We never see a real budget with income and expenditures actually shown, we are just told there is a shortage of funding and that we must increase taxes give them more money because it is needed for various this and that.

A novel idea would be that the taxpayers are presented with an actual county budget so they can see real revenue and expenses for the year. The county should know, with some accuracy, how much revenue they are going to be able to generate for the year and budget those funds accordingly.

Using scare tactics and conjecture should have no place in county government. At one meeting we were told that any tax increase would be equal to a happy meal a week, but the point is that people still have to be able to afford another happy meal so the child doesn’t go hungry. More tax money given to the county equals more money for them to waste on nonsense.

Duane Lillie


Planning needs public input

To the Editor:

This is a citizen request to the current Tuolumne County Grand Jury.

Please investigate the history of the demise of public input into community planning, design and review of our shared landscape.

Only recently, informed local volunteers oversaw growth and development in their communities of Twain Harte, Groveland, Jamestown and Columbia to ensure projects great and small did not detract from the general quality of life we all enjoy.

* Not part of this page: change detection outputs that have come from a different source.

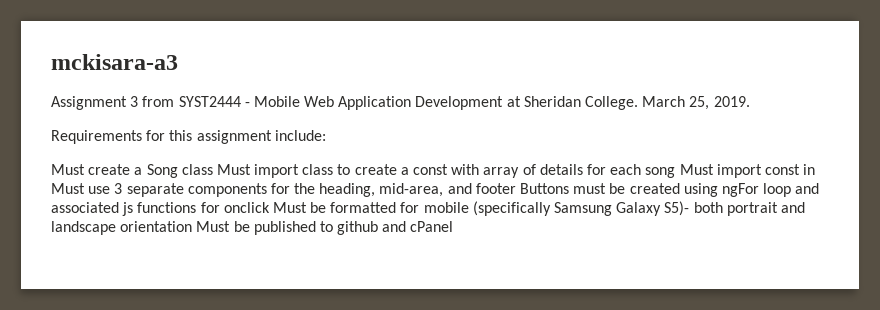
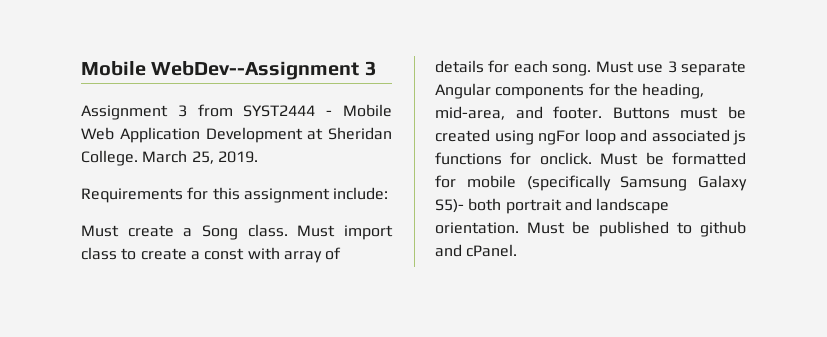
[51,54,178,70] mckisara-a3 -> [81,61,377,80] Mobile WebDev--Assignment 3
[181,164,213,175] class -> [247,224,288,237] class.
[645,164,816,178] song Must import const in -> [552,64,592,76] song.
(184, 190) none -> [435,83,491,99] Angular
[475,183,516,194] footer -> [553,106,603,119] footer.
[223,202,270,213] onclick -> [539,152,592,165] onclick.
[120,221,193,232] orientation -> [435,222,519,234] orientation.
[410,221,454,232] cPanel -> [466,244,518,257] cPanel.

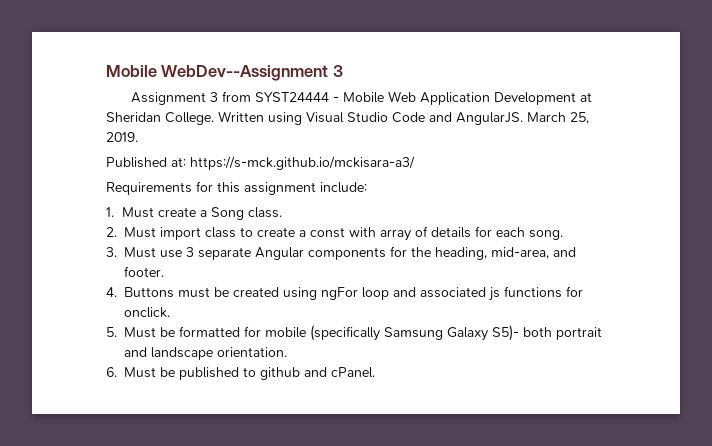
[243,105,316,117] SYST2444 -> [255,92,330,102] SYST24444
(138, 158) none -> [218,111,523,125] Written using Visual Studio Code and AngularJS.
(258, 157) none -> [106,156,415,170] // Published at: https://s-mck.github.io/mckisara-a3/
(389, 193) none -> [106,207,114,217] 1.
(288, 230) none -> [106,227,117,237] // 2.
(592, 70) none -> [106,247,117,257] // 3.
(603, 112) none -> [106,287,117,297] // 4.
(592, 158) none -> [106,327,117,337] // 5.
(519, 228) none -> [106,367,117,377] // 6.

These dedicated neighbors, friends and associates devoted countless hours of sharing, caring and research to better our daily lives for a negligible stipend or no compensation at all. They were motivated by a sense of worth in local history, beauty and integrity.

Misguided efforts to streamline the development of the area have allowed the proliferation of shoddy projects that assault the sensibilities. Cheap now trumps character.

Drive along Parrotts Ferry Road to see cinder block outbuildings, prefab instant neighborhoods and view-killing barriers. Extra points if you listen to ‘Barf Construction’ by local legends Doo Doo Wah.

Grand Jury members, please shine a light on our own habitat, the nest we despoil is worth tending.